Engineering of a graphene oxide-based 2D platform for immune activation and modulation

Abstract

Nanoscale-based tools for immunomodulation are expected to offer more targeted and safer approaches to achieve clinically effective manipulation of the local and systemic immune environment. In this study, we aimed to design nanoscale constructs based on graphene oxide (GO) nanosheets as two-dimensional (2D) platform carriers for the TLR7/8 agonist Resiquimod (R848). The physicochemical properties, molecular quantification, as well as proof-of-concept biological activity of the complex were systematically investigated. We hypothesized the formation of the GO:Resiquimod nano-constructs due to the strong π–π interactions between the R848 molecules and the GO surface, and identified that R848 loading efficiency ranged around 75%, quantified by HPLC and UV-vis. The 2D morphology of the thin nanosheets was retained after complexation, determined by various (AFM and SEM) microscopic techniques.
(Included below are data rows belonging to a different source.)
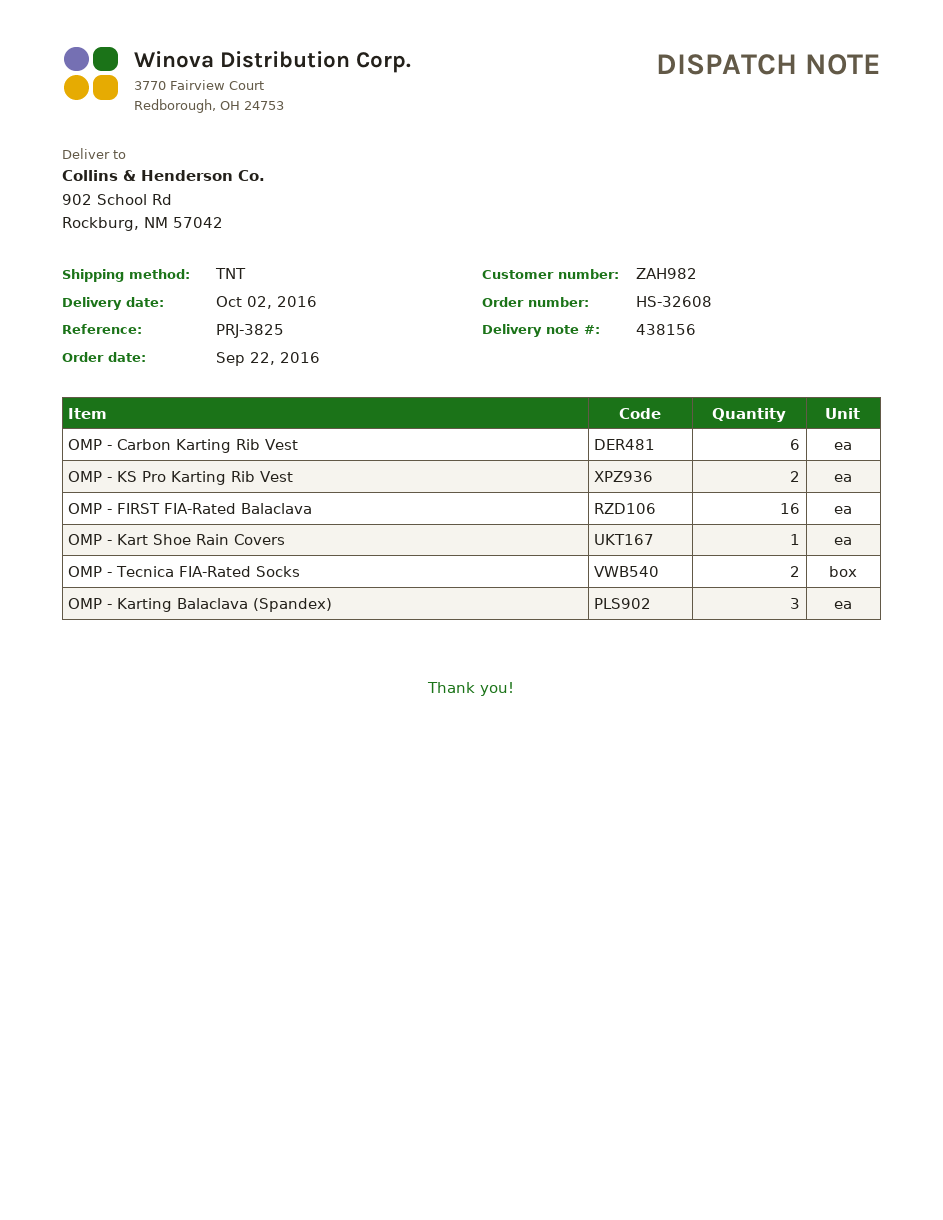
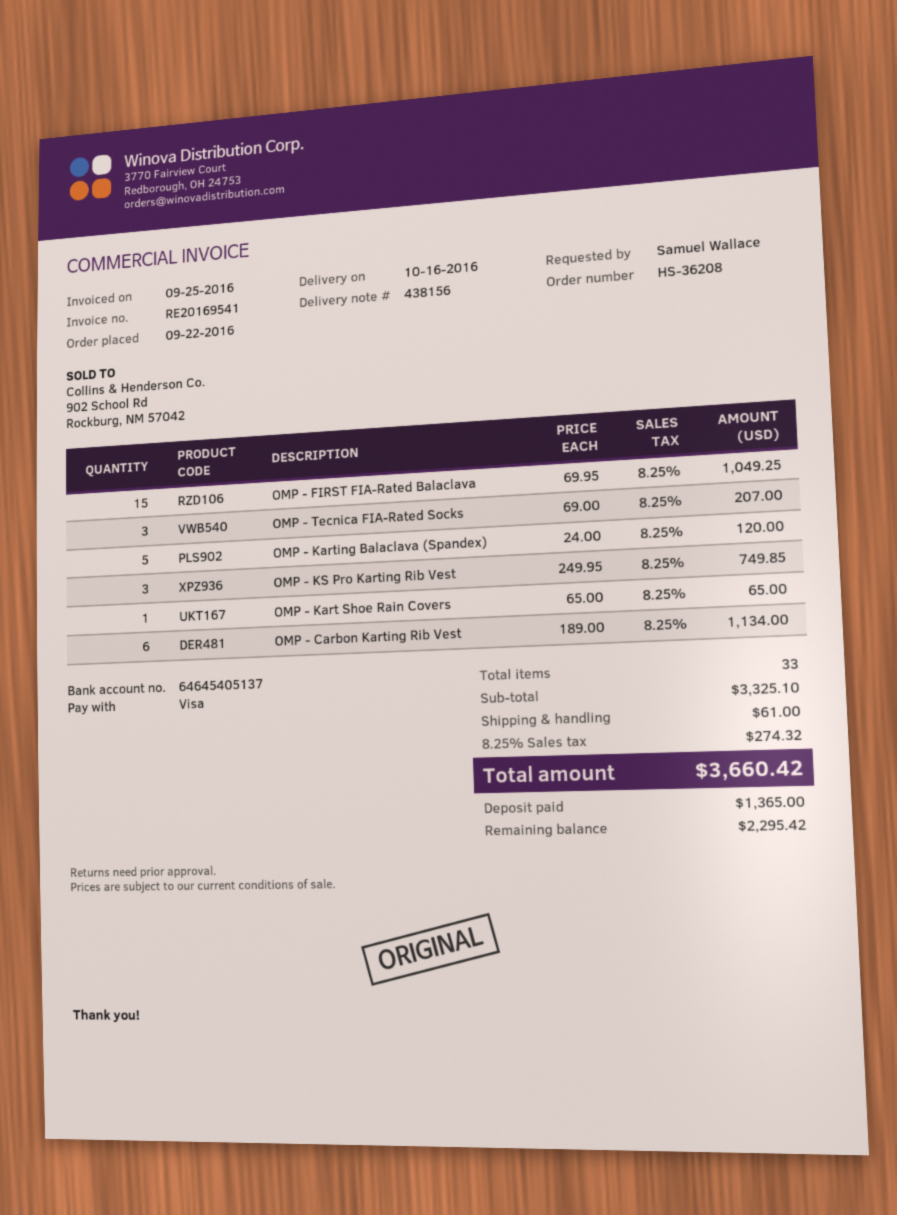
order number: HS-32608 -> HS-36208
delivery date: 2016-10-02 -> 2016-10-16
OMP - KS Pro Karting Rib Vest: 2 -> 3
OMP - FIRST FIA-Rated Balaclava: 16 -> 15
OMP - Tecnica FIA-Rated Socks: 2 -> 3
OMP - Karting Balaclava (Spandex): 3 -> 5

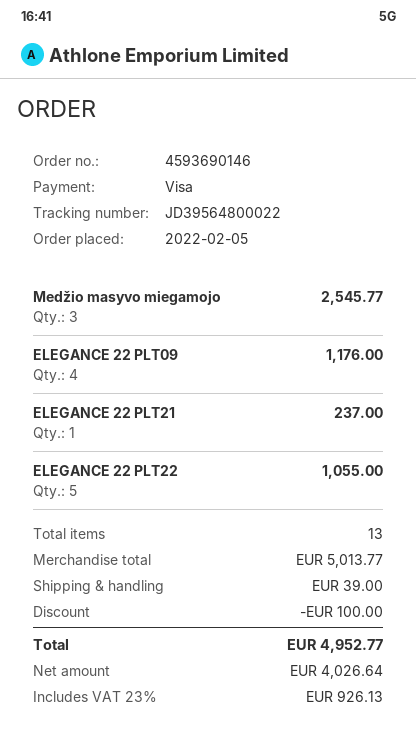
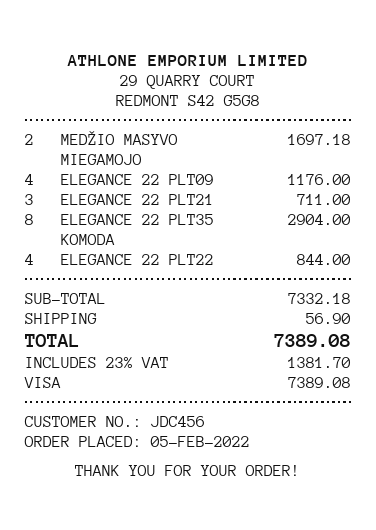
Medžio masyvo miegamojo: 3 for 2545.77 -> 2 for 1697.18
ELEGANCE 22 PLT21: 1 for 237.00 -> 3 for 711.00
ELEGANCE 22 PLT22: 5 for 1055.00 -> 4 for 844.00
ELEGANCE 22 PLT35 KOMODA: none -> 8 for 2904.00
subtotal: 5013.77 -> 7332.18
discount: 100.00 -> none
shipping: 39.00 -> 56.90
tax: 23% = 926.13 -> 23% = 1381.70
total: 4952.77 -> 7389.08

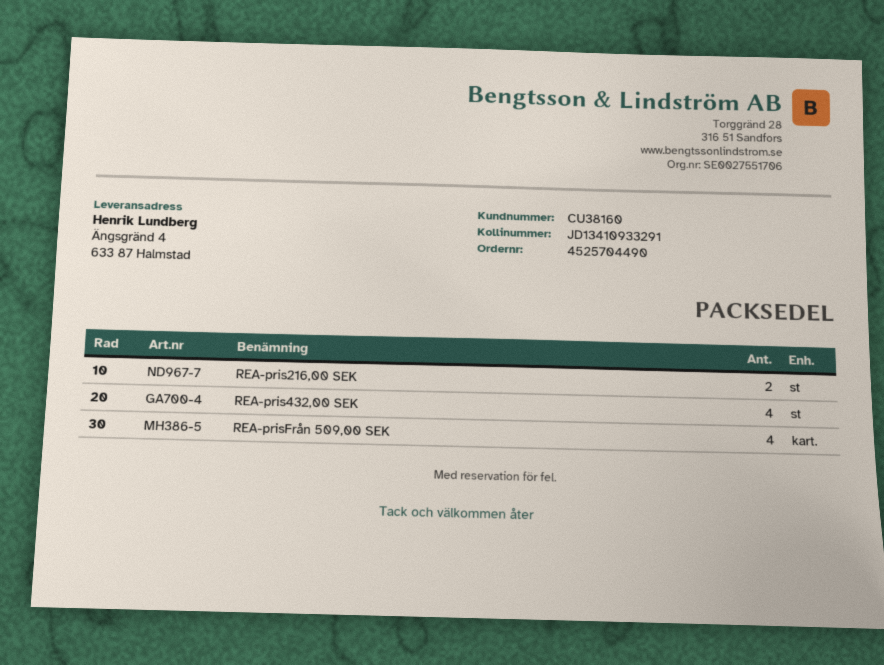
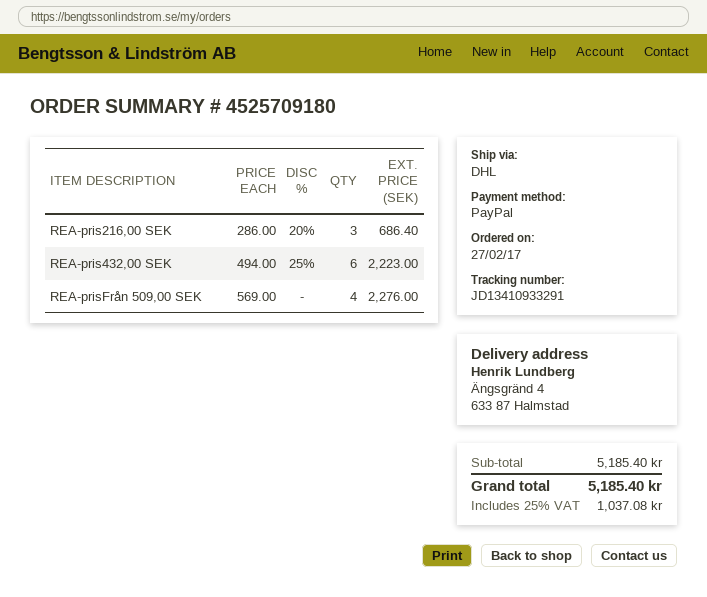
order number: 4525704490 -> 4525709180
REA-pris216,00 SEK: 2 -> 3
REA-pris432,00 SEK: 4 -> 6

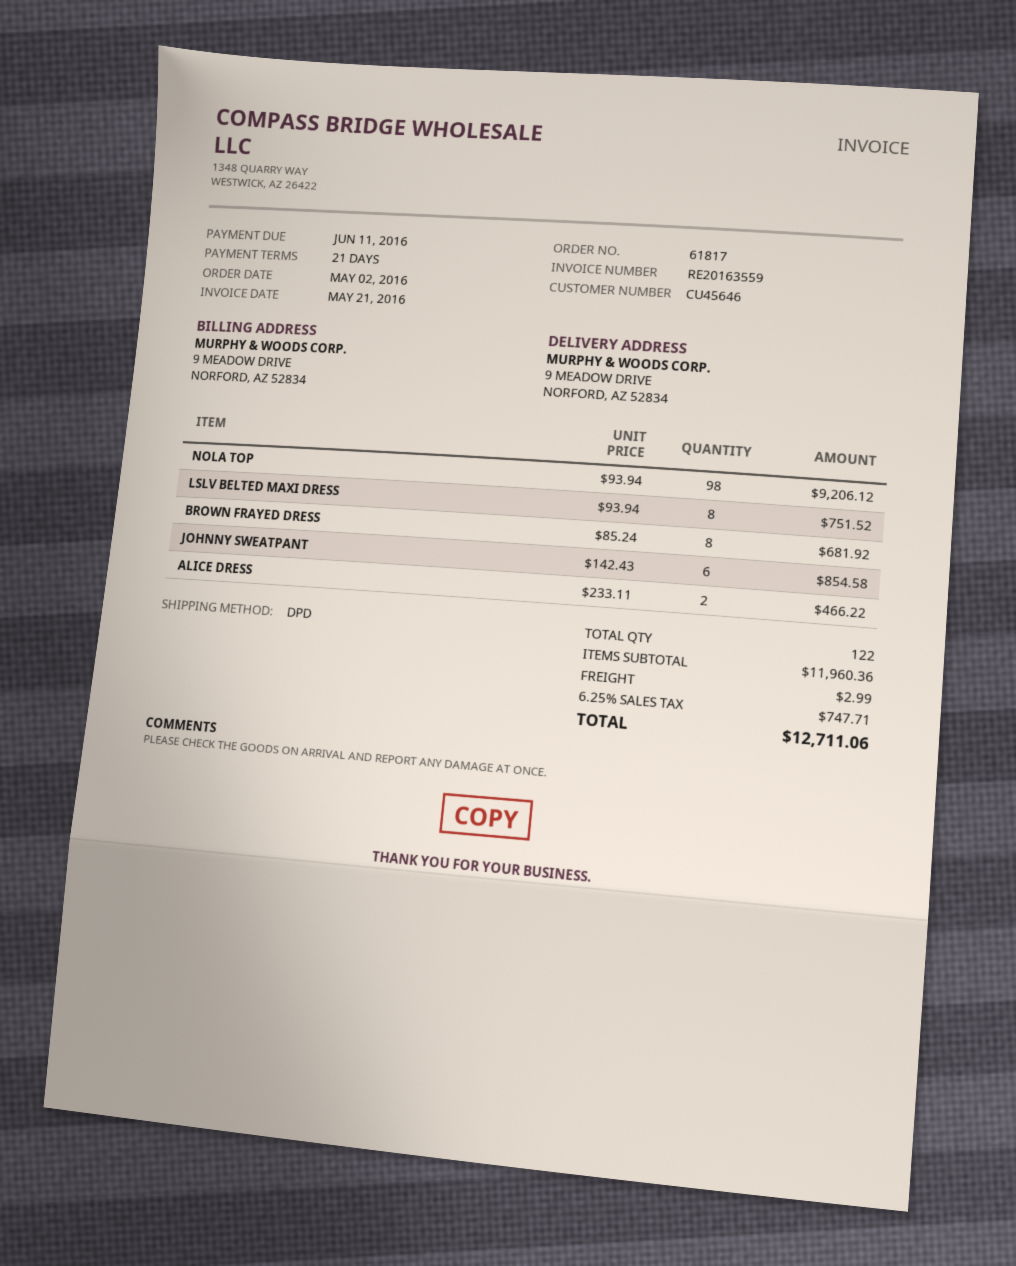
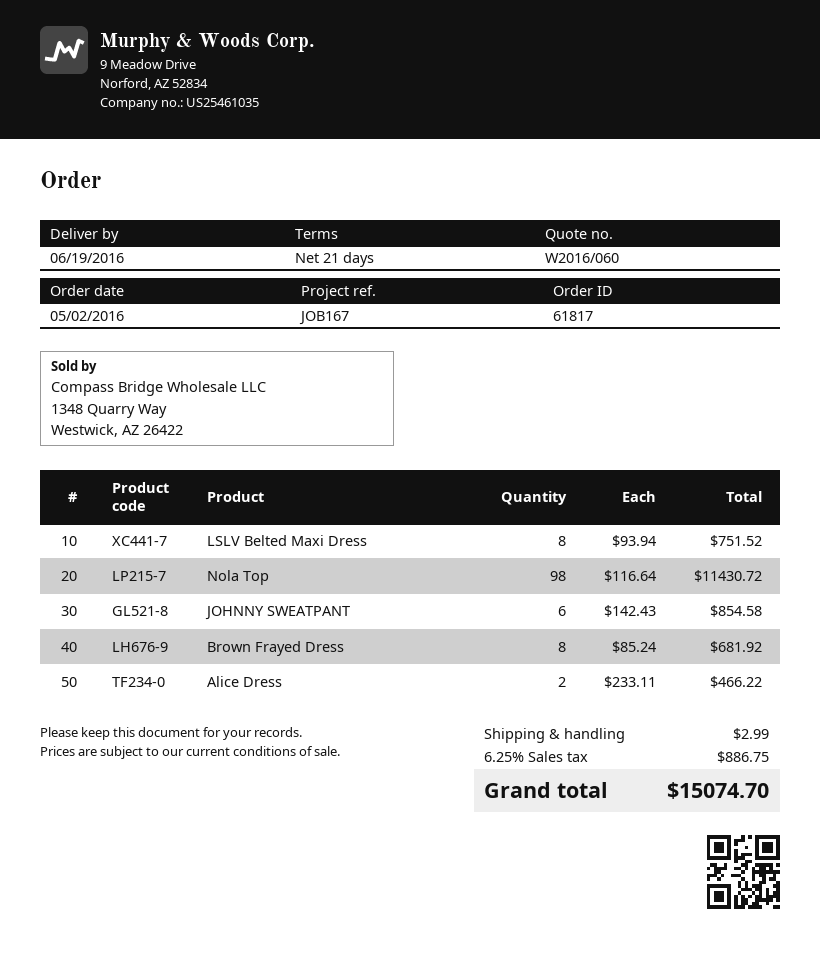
NOLA TOP: 98 x 93.94 = 9206.12 -> 98 x 116.64 = 11430.72
tax: 6.25% = 747.71 -> 6.25% = 886.75
total: 12711.06 -> 15074.70

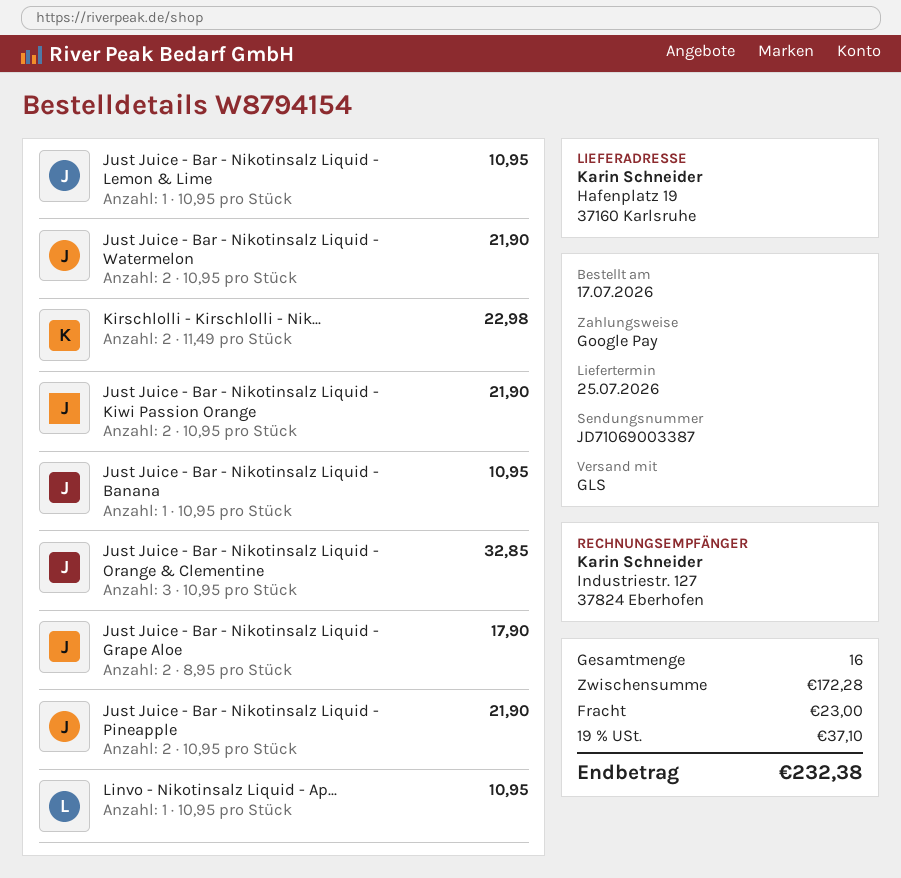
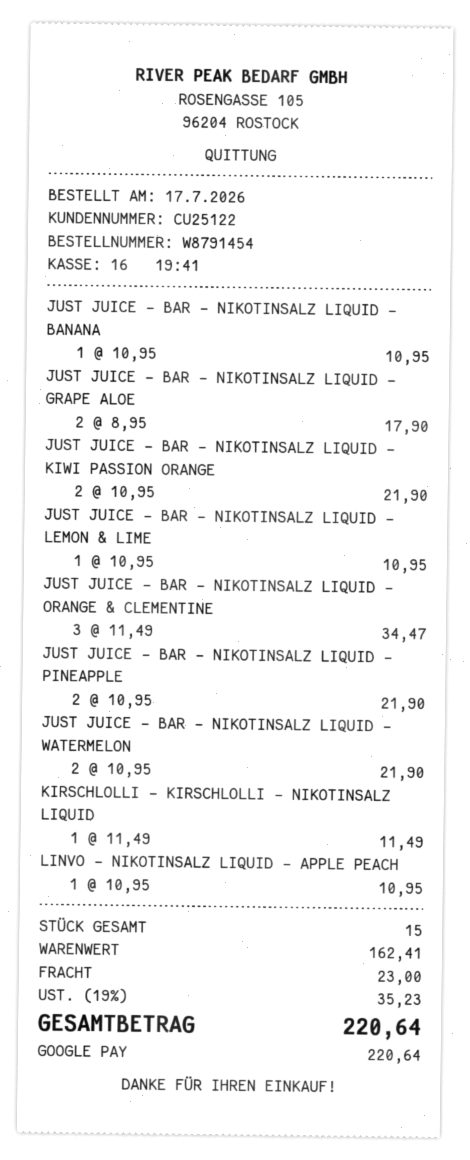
order number: W8794154 -> W8791454
Kirschlolli - Kirschlolli - Nik...: 2 x 11.49 = 22.98 -> 1 x 11.49 = 11.49
Just Juice - Bar - Nikotinsalz Liquid - Orange & Clementine: 3 x 10.95 = 32.85 -> 3 x 11.49 = 34.47
total quantity: 16 -> 15
subtotal: 172.28 -> 162.41
tax: 19% = 37.10 -> 19% = 35.23
total: 232.38 -> 220.64

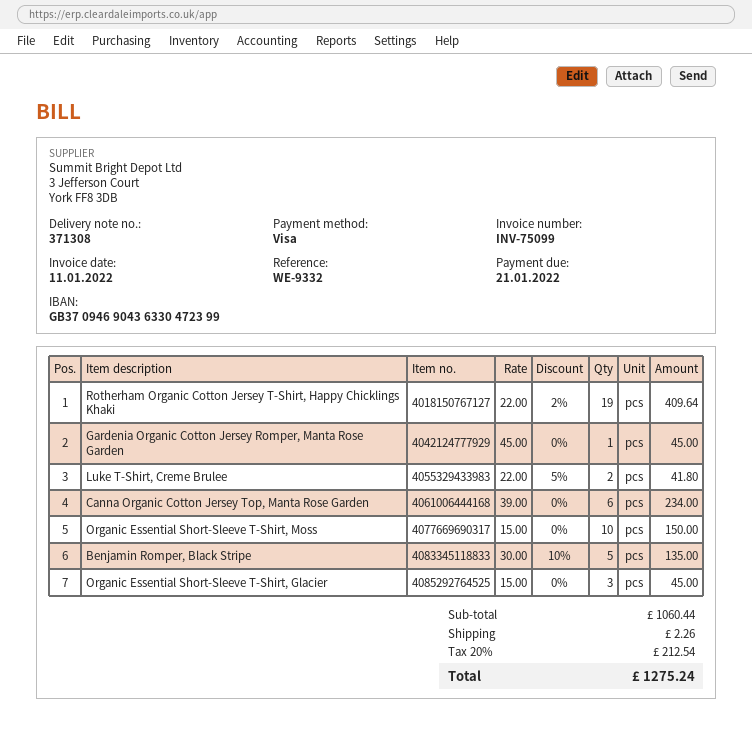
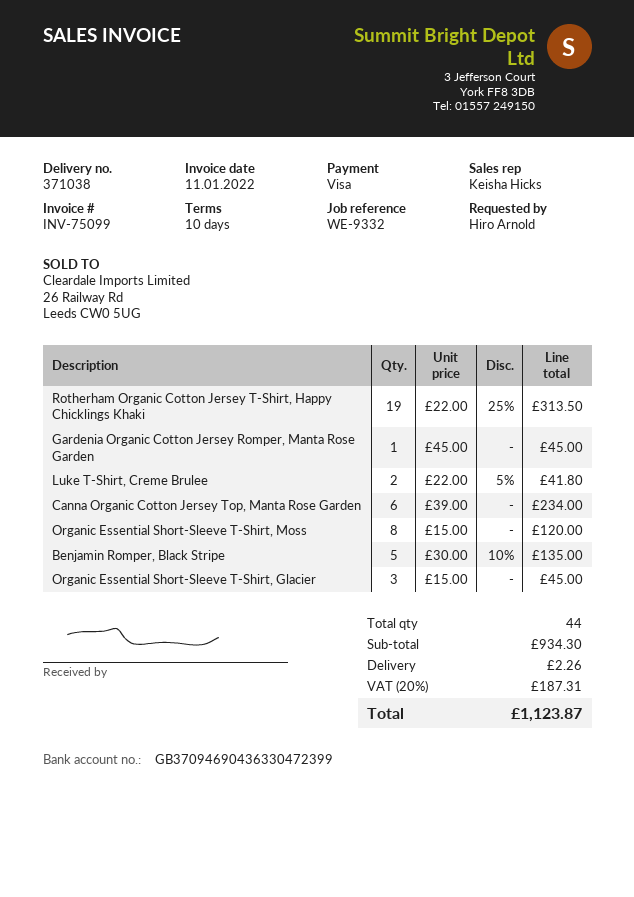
delivery note number: 371308 -> 371038
Rotherham Organic Cotton Jersey T-Shirt, Happy Chicklings Khaki: 19 x 22.00 - 2% = 409.64 -> 19 x 22.00 - 25% = 313.50
Organic Essential Short-Sleeve T-Shirt, Moss: 10 x 15.00 = 150.00 -> 8 x 15.00 = 120.00
subtotal: 1060.44 -> 934.30
tax: 20% = 212.54 -> 20% = 187.31
total: 1275.24 -> 1123.87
Based on the surface physicochemical characterization of the complexes by Raman spectroscopy, FTIR, XPS, and XRD, the formation of non-covalent interactions among the GO surface and the R848 molecules was confirmed. Most importantly, GO:R848 complexes did not compromise the biological activity of R848, and effectively activated macrophages in vitro. Collectively, thin GO sheets can act as platforms for the non-covalent association with small TLR7/8 agonist molecules, forming stable and highly reproducible complexes, that could be exploited as effective immunomodulatory agents.